Randy Capps, director of research for U.S. programs at the Migration Policy Institute, said the deferred action programs carried more than just the promise of temporary protections against being deported. They would significantly expand economic and educational opportunities for people who are in the country illegally, according to a study by Capps’s organization and the Washington-based Urban Institute, and ultimately could positively benefit up to 10 million people, including relatives of undocumented ­immigrants.

“Unauthorized immigrant parents have a lot of problems with autonomy at work, their working conditions, not being paid,” Capps said. “One would assume that, under the DAPA program, these things would ­improve.”

Enforcement of the Obama adminstration's 2014 deferred-action policy remains blocked by a nationwide injunction. (Video: Jhaan Elker/The Washington Post)

Jon Feere, a legal policy analyst for the Center for Immigration Studies, said the ruling “kicks the can down the road” and leaves unresolved questions over whether the Obama administration is effectively enforcing the nation’s immigration laws.

“It guarantees this remains a hot political issue through the presidential debate,” he said.

With that likelihood, many of the affected families on Thursday grappled with their continued uncertain futures in the United States.

“Today is really hard, and I’m still trying to find the words to process the pain that I feel,” said Zaira Garcia, an 23-year-old immigration activist in Texas, where the federal court challenge to Obama’s proposals originated — and gained support from 25 other states.

Garcia, whose parents are both in the country illegally, broke down in tears during a call with reporters that included representatives of immigrant groups across the country.

“We live every day with an overwhelming fear of losing our parents,” she said.

Thursday’s tie also affects families from other parts of Latin America, Africa, South Asia, the Middle East and Europe.

Tsogtsaikhan Tenven and his wife, Yurtnasa Jigjid, are among thousands of Koreans in the Washington region who were awaiting word about the two programs.

The couple arrived in 2005, after being unable to find decent work in their homeland.
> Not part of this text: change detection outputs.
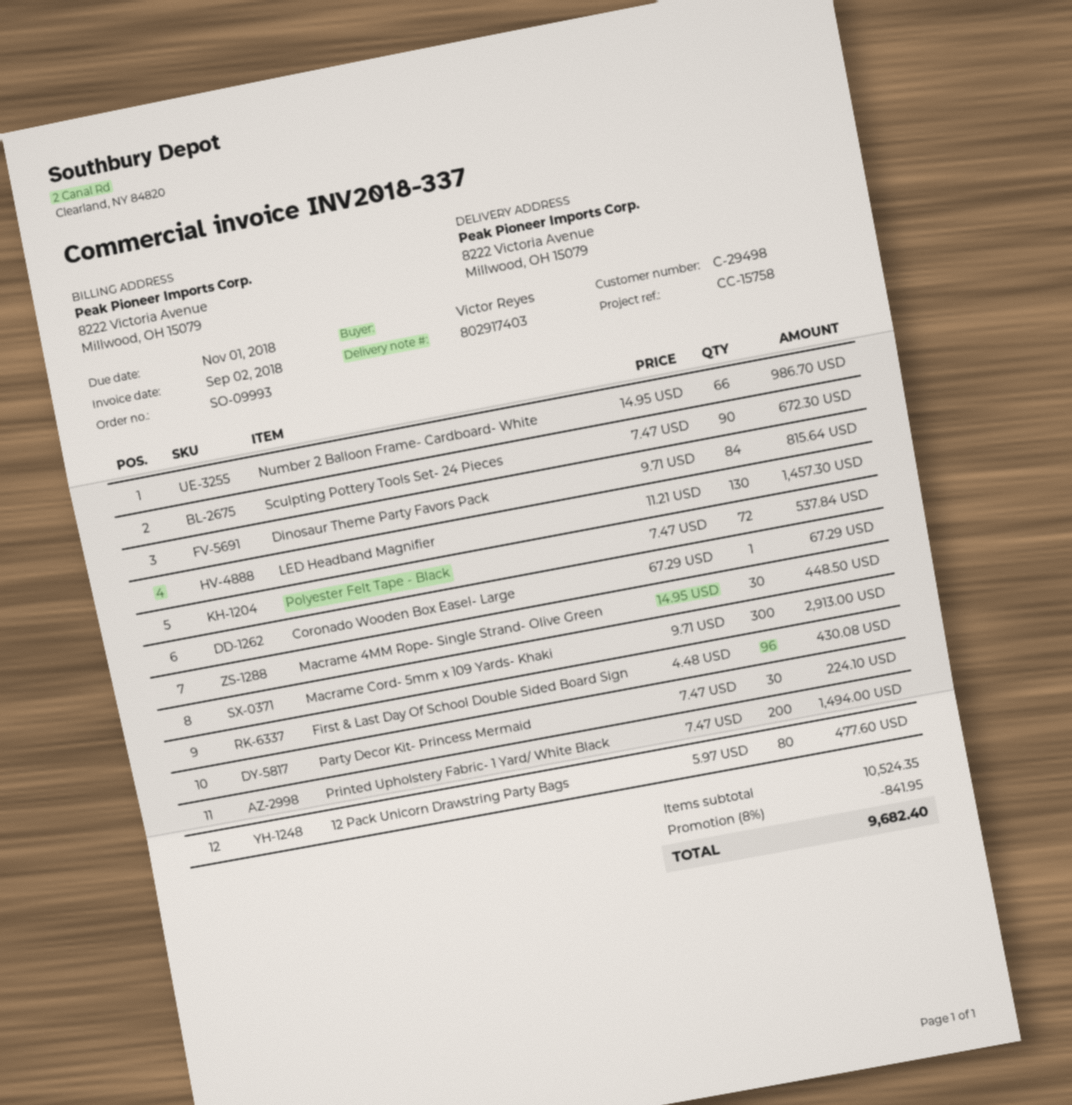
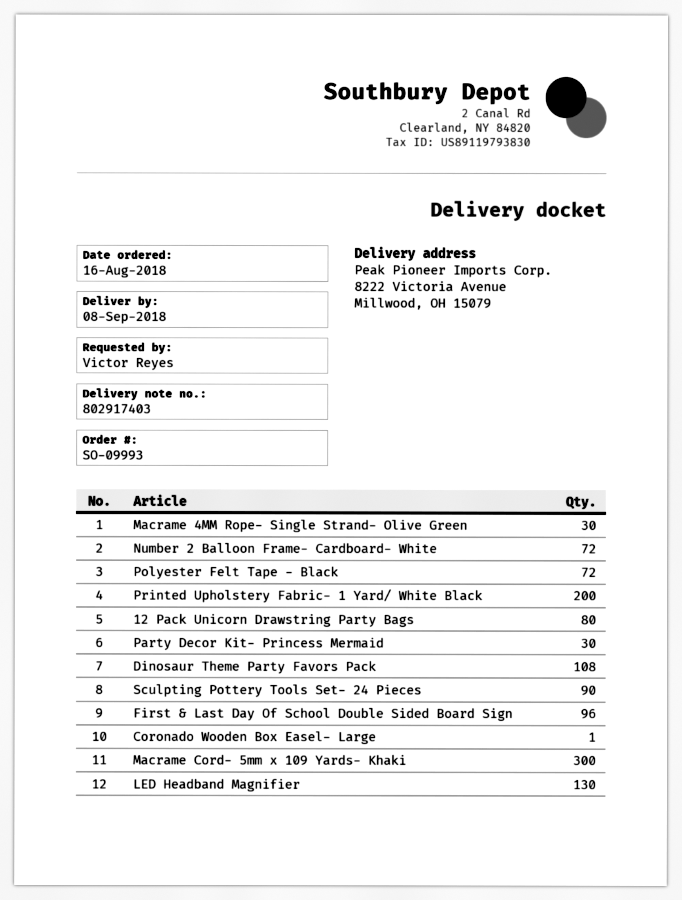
Number 2 Balloon Frame- Cardboard- White: 66 -> 72
Dinosaur Theme Party Favors Pack: 84 -> 108

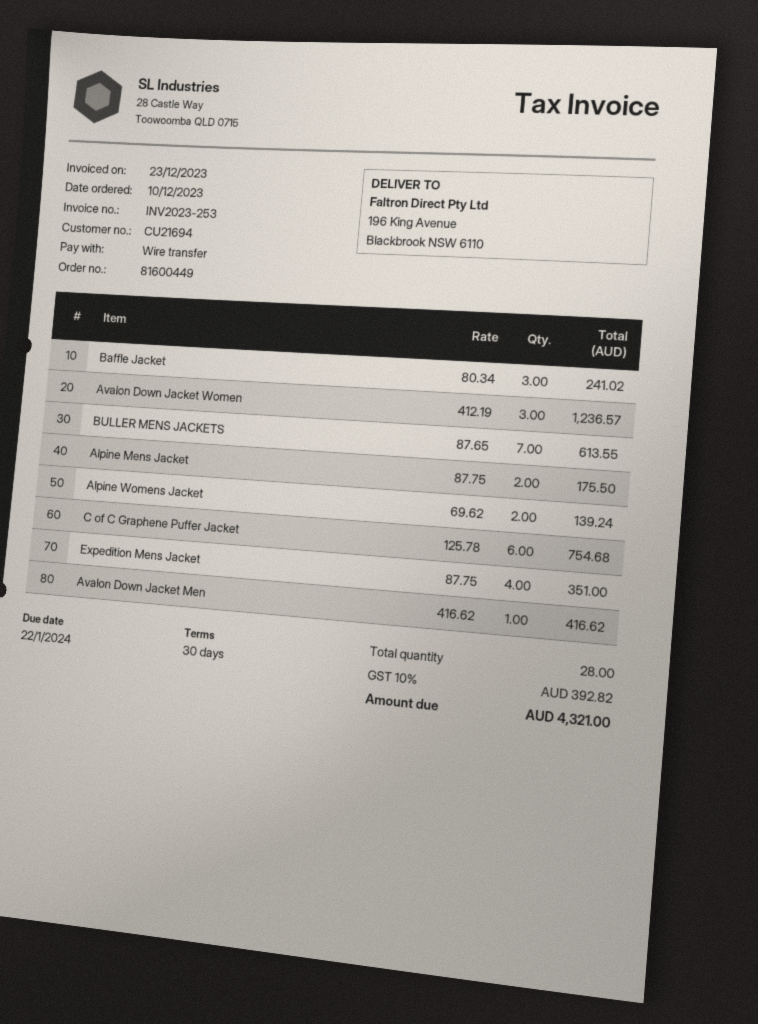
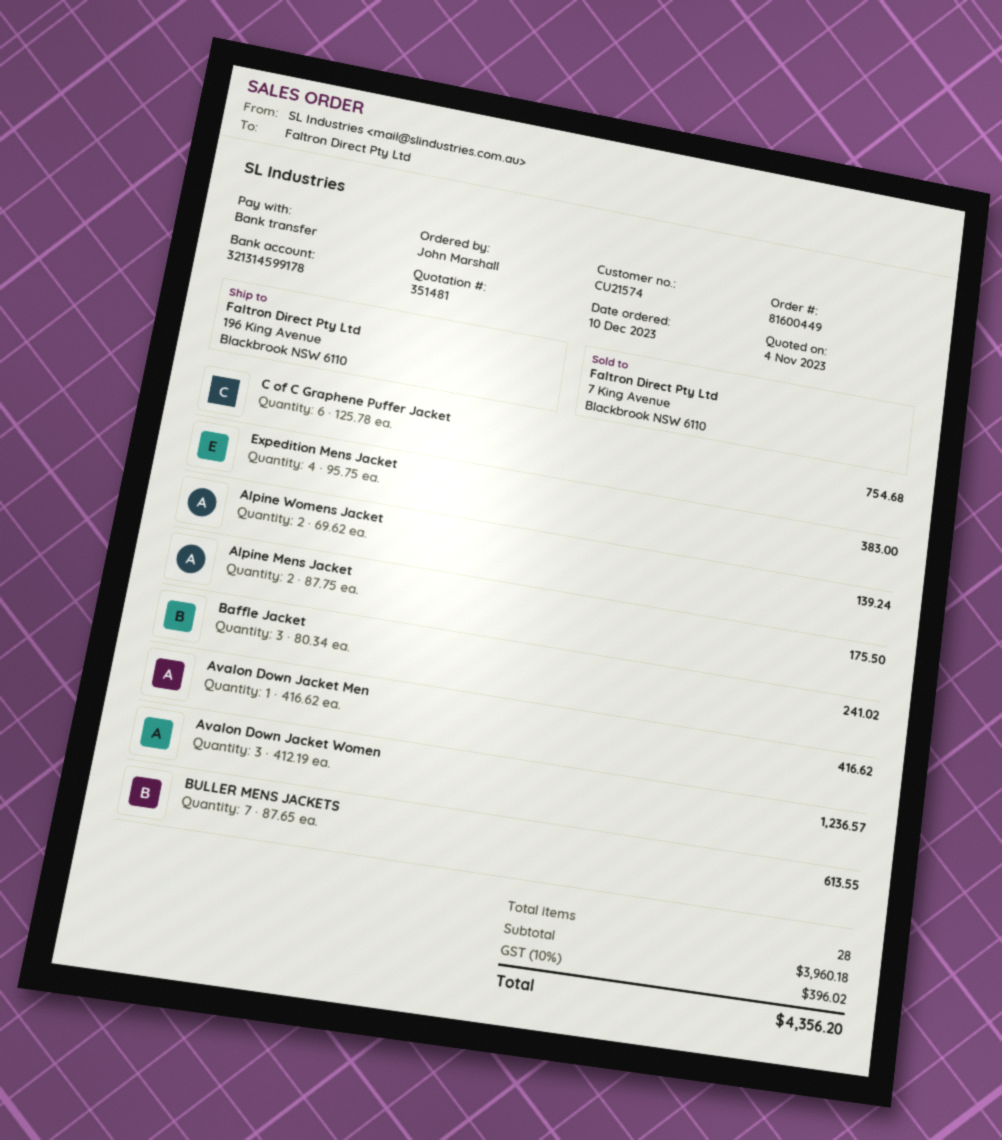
customer number: CU21694 -> CU21574
Expedition Mens Jacket: 4 x 87.75 = 351.00 -> 4 x 95.75 = 383.00
tax: 10% = 392.82 -> 10% = 396.02
total: 4321.00 -> 4356.20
Soon after, they sent for their son, Tsogtsaikhan Bati, who benefited from the DACA program in 2012.

While his parents worked at restaurants in Northern Virginia, Bati, now 22, used his legal status to attend George Mason University and, after graduating last year, get a job as a mortgage broker.

“My dad, he’s always been optimistic about the possibility of getting legal status,” Bati said, recalling plans his parents have made about moving from Arlington to a rural part of Virginia.

On Thursday, Bati said, he and his family felt duped.

“It just seems like they’re toying with people’s lives,” he said about the Supreme Court vote.